Ses compagnons, ses braves et joyeux copains votaient sa mort avec une frénésie répugnante. Sa mort à lui qui s'était montré si gentil, si jovial et si serviable avec chacun !

La rage lui fouetta le sang.

— Mon général, fit-il, d'accord, vous me couperez la tronche, mais est-ce que vous me permettez de placer un dernier mot auparavant ?

— L'homme qui va mourir a le droit de s'exprimer, répondit noblement Vercingétorix.

Bérurix prit une profonde aspiration.

— C'est parti, comme en 14 avant Jésus-Christ[5], lança-t-il.

Et d'attaquer aussi sec :

— Mon général, mes amis.

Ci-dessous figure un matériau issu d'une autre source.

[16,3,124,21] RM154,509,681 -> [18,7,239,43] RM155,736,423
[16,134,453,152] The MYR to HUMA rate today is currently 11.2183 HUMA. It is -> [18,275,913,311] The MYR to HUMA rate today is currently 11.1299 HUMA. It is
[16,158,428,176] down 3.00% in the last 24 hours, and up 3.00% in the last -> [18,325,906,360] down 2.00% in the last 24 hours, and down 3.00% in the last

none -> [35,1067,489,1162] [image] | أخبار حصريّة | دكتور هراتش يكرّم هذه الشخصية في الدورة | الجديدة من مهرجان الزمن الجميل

Vous vous carrez le doigt dans le lampion jusqu'à vous toucher le fond du calbar lorsque vous pensez que les Romains vont se lasser. Est-ce qu'on se lasse des vacances ? La vérité, c'est que ces petits rigolos sont en vacances chez nous (peut-être qu'un jour c'est nous qu'on ira en vacances chez eux, mais en attendant ils sont ici et pas mécontents d'y être). Je viens de me payer une petite expédition dans leur camp, j'admets. Ça m'a permis au moins de voir des choses. Ces messieurs ont tout ce qu'il faut pour rigoler et s'amuser en société : de la bouftance, du piccolo et des nanas. Ils mangent et boivent nos récoltes et, sauf vot' respect, mon général, ils passent nos souris à la casserole que si le Pape existait ça en serait une bénédiction. Je viens d'en étendre trois qui se payaient une de ces Gauloises à bout filtre que vous sortiriez d'Alésia pour en manger, tout Vercingétorix que vous êtes ! Et nous, ici, pendant ce temps on se serre la ceinture d'un cran de plus par jour. Bientôt on aura bouclé la boucle, faites-moi confiance. L'herbe à lapin, c'est bon pour nourrir les lapins, mais pas des guerriers. Dans quelques jours, quelques semaines au plus, ils s'amèneront, les Romains, musique et César en tête, avec la fleur à la lance, et tout ce qui leur restera à faire ce sera de balayer nos carcasses pour que le camp fasse moins désordre. Mon général, vous pouvez maintenant me faire sectionner le cigare, je préfère canner pendant qu'il me reste encore des calories.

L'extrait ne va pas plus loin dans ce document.